■ **WHAT YOU HAVE TO DO**:
Output all entries exactly as they appear and skip the pictures.

■ **INFORMATION GIVEN**:
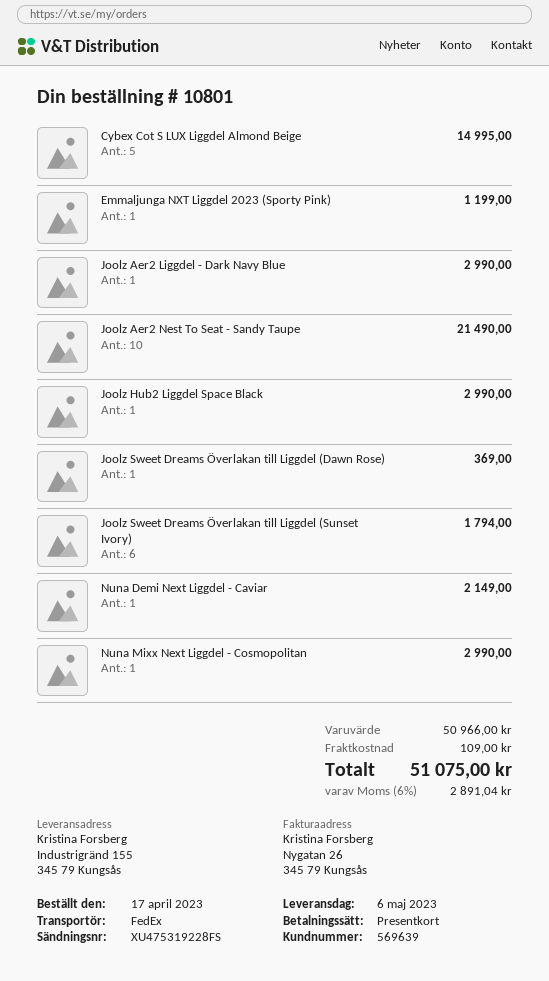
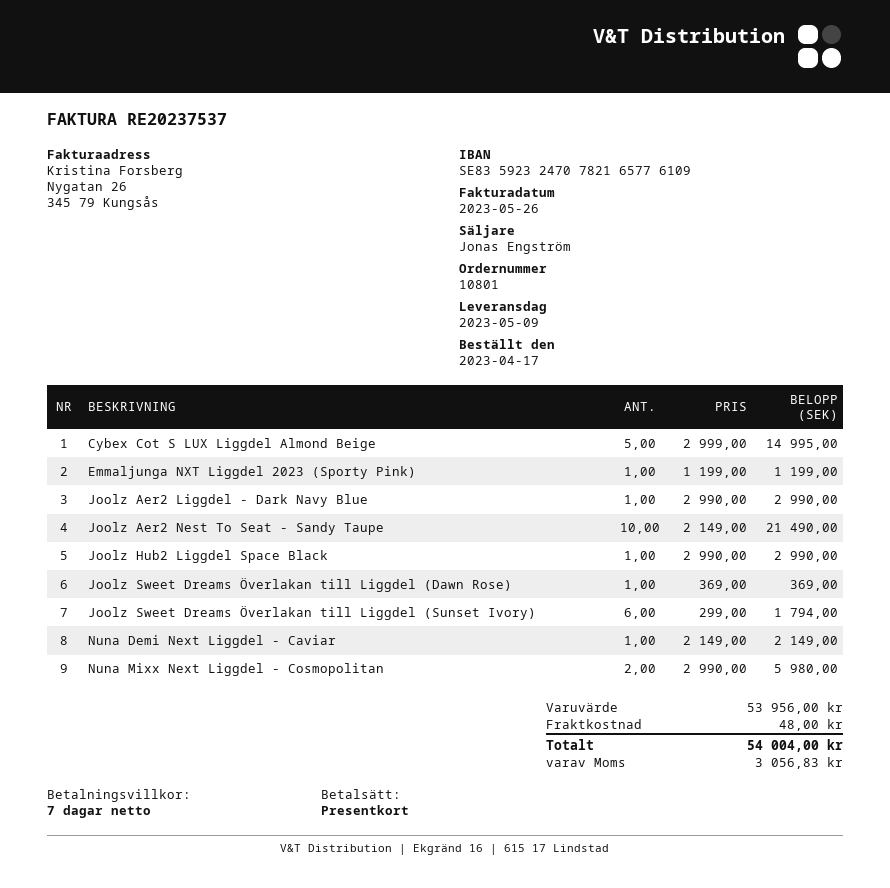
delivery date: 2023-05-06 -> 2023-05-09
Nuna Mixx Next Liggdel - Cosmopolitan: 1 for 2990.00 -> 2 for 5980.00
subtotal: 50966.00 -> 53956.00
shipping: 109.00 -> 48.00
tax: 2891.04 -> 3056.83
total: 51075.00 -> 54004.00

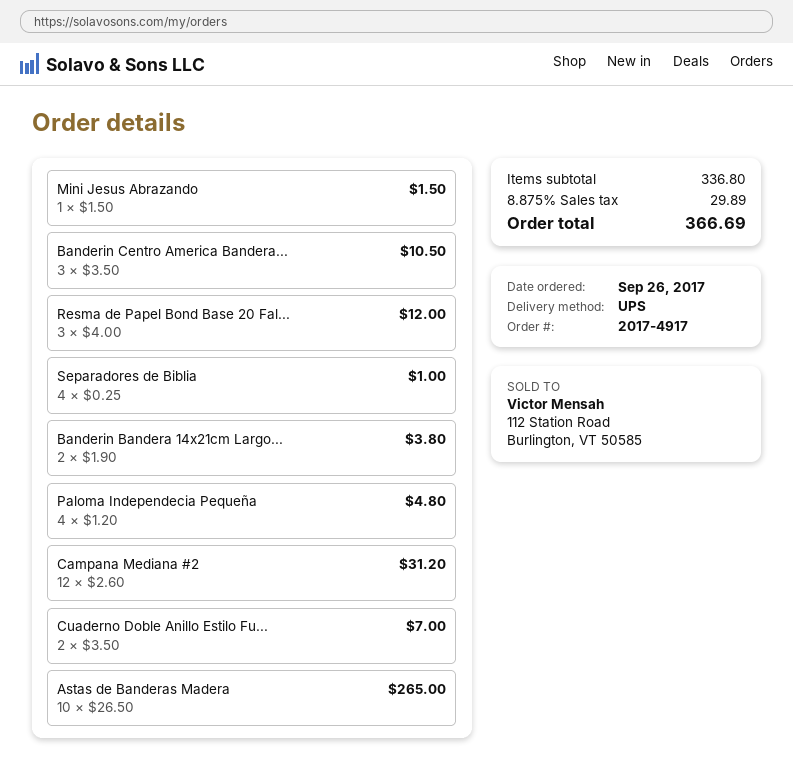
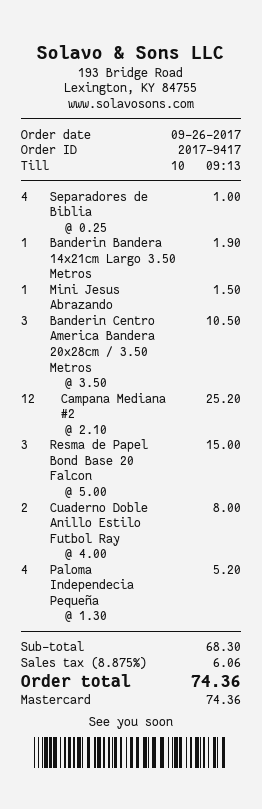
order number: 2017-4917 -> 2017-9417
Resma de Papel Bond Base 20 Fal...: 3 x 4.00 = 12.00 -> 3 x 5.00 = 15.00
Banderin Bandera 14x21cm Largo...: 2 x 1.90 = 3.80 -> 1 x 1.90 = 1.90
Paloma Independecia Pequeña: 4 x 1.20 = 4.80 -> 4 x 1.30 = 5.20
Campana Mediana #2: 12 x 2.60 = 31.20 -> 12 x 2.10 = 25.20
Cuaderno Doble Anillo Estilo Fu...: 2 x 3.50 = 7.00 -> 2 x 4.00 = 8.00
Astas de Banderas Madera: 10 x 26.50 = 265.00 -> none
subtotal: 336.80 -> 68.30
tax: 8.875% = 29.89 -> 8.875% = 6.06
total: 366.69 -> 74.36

■ **WRITTEN ANSWER**:
delivery date: 2023-05-06 -> 2023-05-09
Nuna Mixx Next Liggdel - Cosmopolitan: 1 for 2990.00 -> 2 for 5980.00
subtotal: 50966.00 -> 53956.00
shipping: 109.00 -> 48.00
tax: 2891.04 -> 3056.83
total: 51075.00 -> 54004.00

order number: 2017-4917 -> 2017-9417
Resma de Papel Bond Base 20 Fal...: 3 x 4.00 = 12.00 -> 3 x 5.00 = 15.00
Banderin Bandera 14x21cm Largo...: 2 x 1.90 = 3.80 -> 1 x 1.90 = 1.90
Paloma Independecia Pequeña: 4 x 1.20 = 4.80 -> 4 x 1.30 = 5.20
Campana Mediana #2: 12 x 2.60 = 31.20 -> 12 x 2.10 = 25.20
Cuaderno Doble Anillo Estilo Fu...: 2 x 3.50 = 7.00 -> 2 x 4.00 = 8.00
Astas de Banderas Madera: 10 x 26.50 = 265.00 -> none
subtotal: 336.80 -> 68.30
tax: 8.875% = 29.89 -> 8.875% = 6.06
total: 366.69 -> 74.36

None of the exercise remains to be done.